Edit tracking data:

---+---

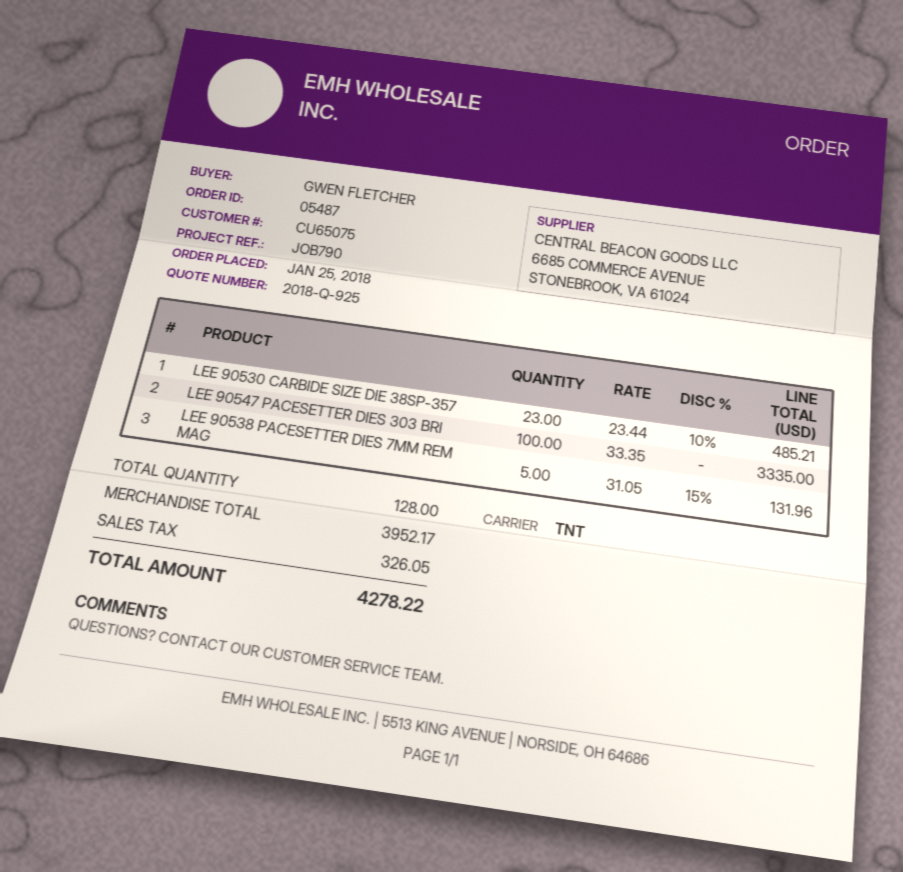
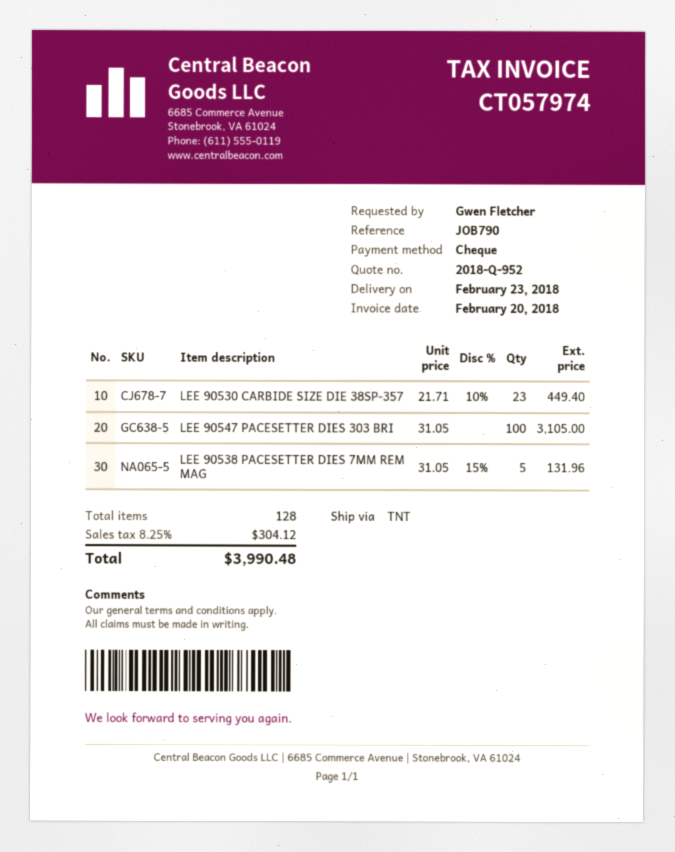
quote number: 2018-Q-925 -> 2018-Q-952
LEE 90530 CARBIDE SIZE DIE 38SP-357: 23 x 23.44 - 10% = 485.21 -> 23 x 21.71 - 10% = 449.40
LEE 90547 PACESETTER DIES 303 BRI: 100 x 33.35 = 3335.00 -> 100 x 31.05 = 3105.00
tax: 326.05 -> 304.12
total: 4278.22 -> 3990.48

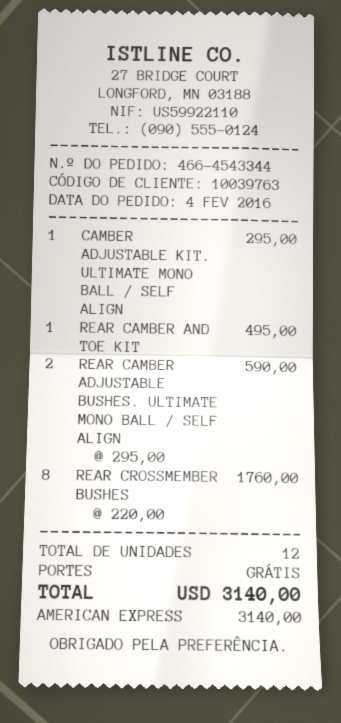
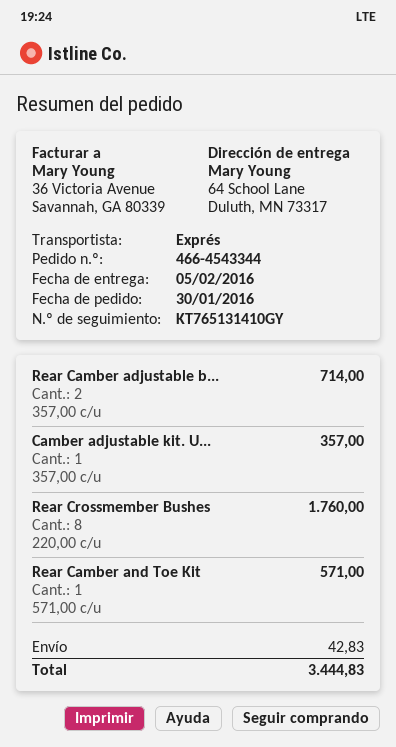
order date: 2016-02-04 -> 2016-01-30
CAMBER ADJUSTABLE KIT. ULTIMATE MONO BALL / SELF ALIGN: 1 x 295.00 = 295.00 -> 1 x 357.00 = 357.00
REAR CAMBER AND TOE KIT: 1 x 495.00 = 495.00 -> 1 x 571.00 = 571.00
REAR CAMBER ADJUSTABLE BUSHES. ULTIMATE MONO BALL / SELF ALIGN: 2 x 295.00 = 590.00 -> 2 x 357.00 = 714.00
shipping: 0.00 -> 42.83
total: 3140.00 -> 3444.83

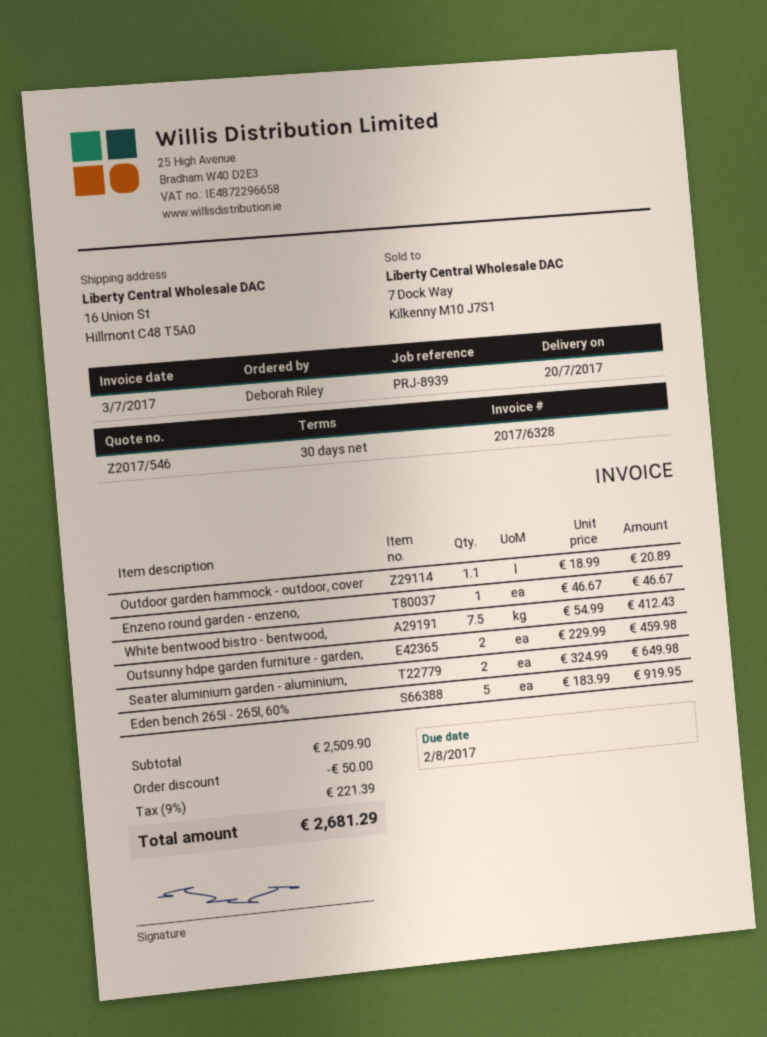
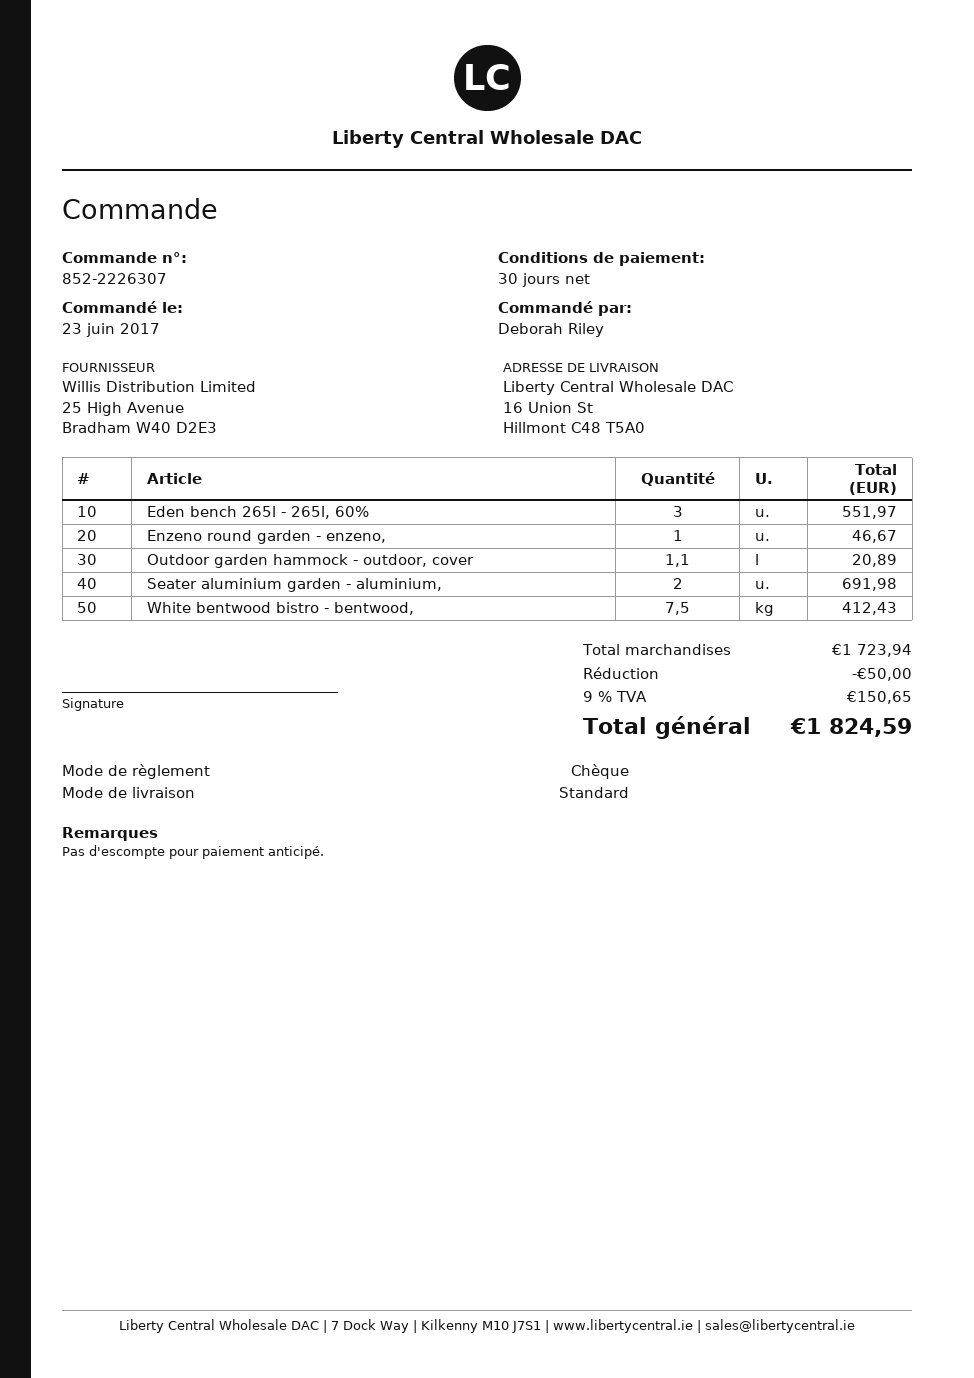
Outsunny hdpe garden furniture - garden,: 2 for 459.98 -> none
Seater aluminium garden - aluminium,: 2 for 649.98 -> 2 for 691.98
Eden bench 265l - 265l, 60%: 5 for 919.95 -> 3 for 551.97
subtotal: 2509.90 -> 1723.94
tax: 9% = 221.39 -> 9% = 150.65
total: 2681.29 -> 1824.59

---+---

Starting at the line that contains "Outsunny hdpe garden", restate word for word every line through the last one in the records above. Return nothing else.

**Solution**.
Outsunny hdpe garden furniture - garden,: 2 for 459.98 -> none
Seater aluminium garden - aluminium,: 2 for 649.98 -> 2 for 691.98
Eden bench 265l - 265l, 60%: 5 for 919.95 -> 3 for 551.97
subtotal: 2509.90 -> 1723.94
tax: 9% = 221.39 -> 9% = 150.65
total: 2681.29 -> 1824.59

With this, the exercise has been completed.